Work task
Though the entries contain pictures, the copy you make should hold only the rest, exactly as written.

[Start of Attachment]

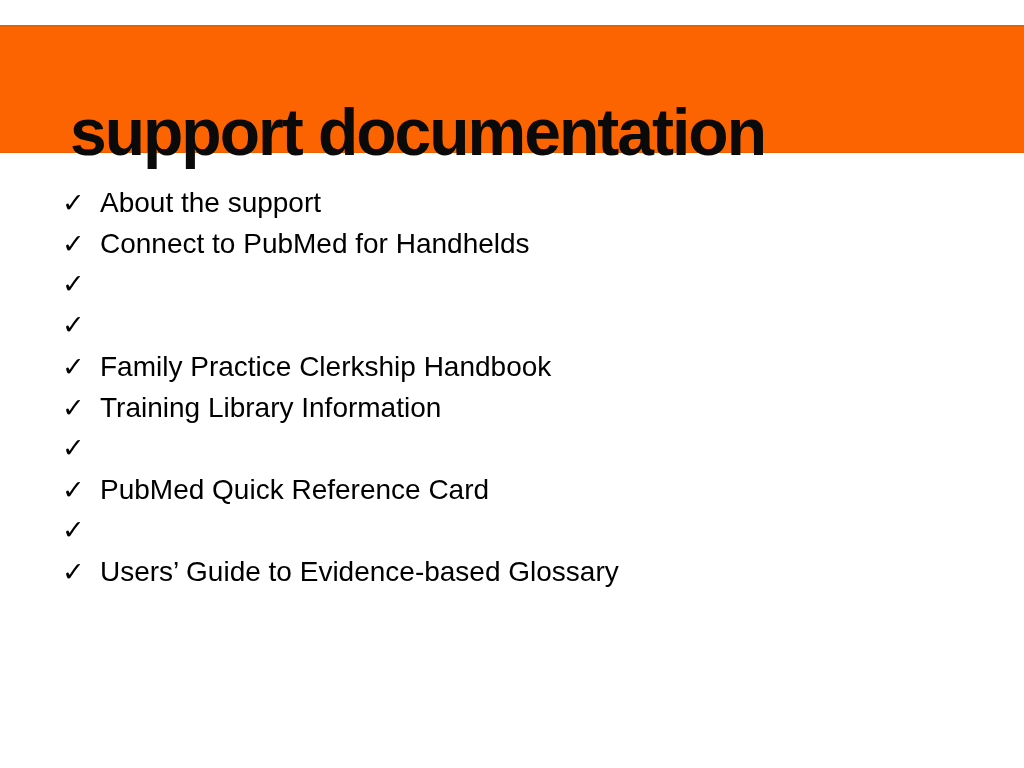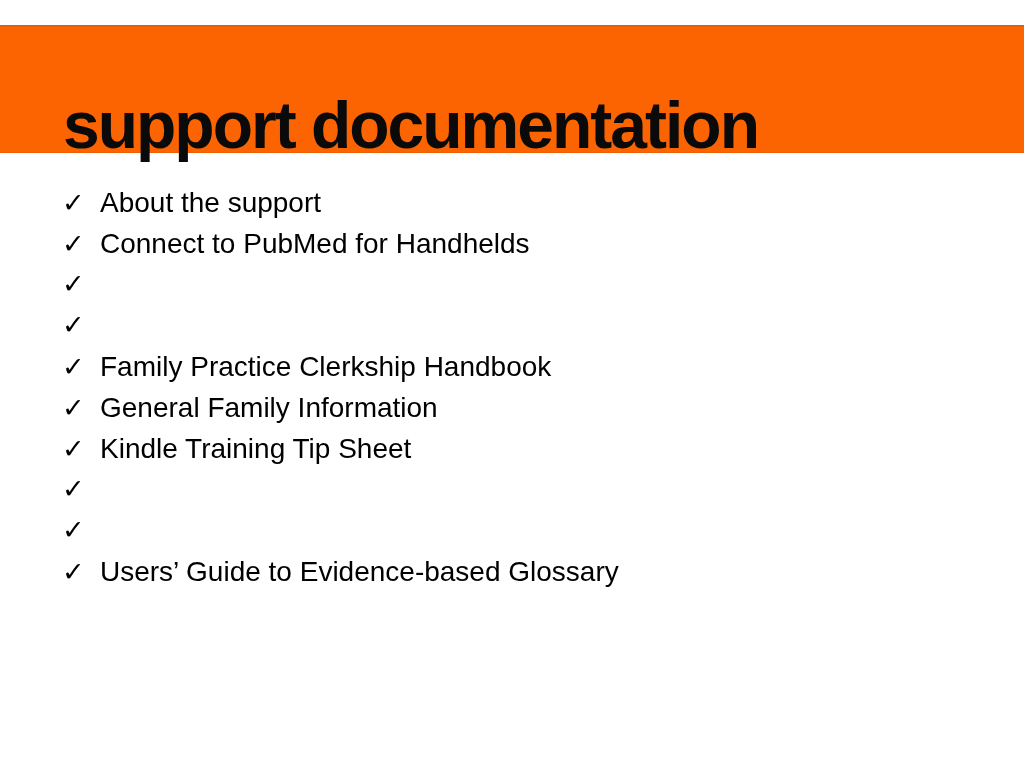--- a/index.html
+++ b/index.html
@@ -23,21 +23,21 @@
     height: 128px;
     background: #fb6400;
     border-top: 2px solid #e55f00;
     border-bottom: 1px solid #ef5f00;
     box-sizing: border-box;
   }
   .title-text {
     position: absolute;
     left: 62px;
     top: 64px;
-    margin: 1px;
+    margin: 8px;
     font-size: 66px;
     line-height: 66px;
     font-weight: bold;
     letter-spacing: -2px;
     color: #0a0a0a;
     white-space: nowrap;
   }
   .checklist {
     position: absolute;
     left: 0;
@@ -86,28 +86,28 @@
     </li>
     <li>
       <span class="check">✓</span>
     </li>
     <li>
       <span class="check">✓</span>
       <span>Family Practice Clerkship Handbook</span>
     </li>
     <li>
       <span class="check">✓</span>
-      <span>General Family Information</span>
+      <span>Training Library Information</span>
     </li>
     <li>
       <span class="check">✓</span>
-      <span>Kindle Training Tip Sheet</span>
     </li>
     <li>
       <span class="check">✓</span>
+      <span>PubMed Quick Reference Card</span>
     </li>
     <li>
       <span class="check">✓</span>
     </li>
     <li>
       <span class="check">✓</span>
       <span>Users’ Guide to Evidence-based Glossary</span>
     </li>
   </ul>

[End of Attachment]

Finished exercise
--- a/index.html
+++ b/index.html
@@ -23,21 +23,21 @@
     height: 128px;
     background: #fb6400;
     border-top: 2px solid #e55f00;
     border-bottom: 1px solid #ef5f00;
     box-sizing: border-box;
   }
   .title-text {
     position: absolute;
     left: 62px;
     top: 64px;
-    margin: 1px;
+    margin: 8px;
     font-size: 66px;
     line-height: 66px;
     font-weight: bold;
     letter-spacing: -2px;
     color: #0a0a0a;
     white-space: nowrap;
   }
   .checklist {
     position: absolute;
     left: 0;
@@ -86,28 +86,28 @@
     </li>
     <li>
       <span class="check">✓</span>
     </li>
     <li>
       <span class="check">✓</span>
       <span>Family Practice Clerkship Handbook</span>
     </li>
     <li>
       <span class="check">✓</span>
-      <span>General Family Information</span>
+      <span>Training Library Information</span>
     </li>
     <li>
       <span class="check">✓</span>
-      <span>Kindle Training Tip Sheet</span>
     </li>
     <li>
       <span class="check">✓</span>
+      <span>PubMed Quick Reference Card</span>
     </li>
     <li>
       <span class="check">✓</span>
     </li>
     <li>
       <span class="check">✓</span>
       <span>Users’ Guide to Evidence-based Glossary</span>
     </li>
   </ul>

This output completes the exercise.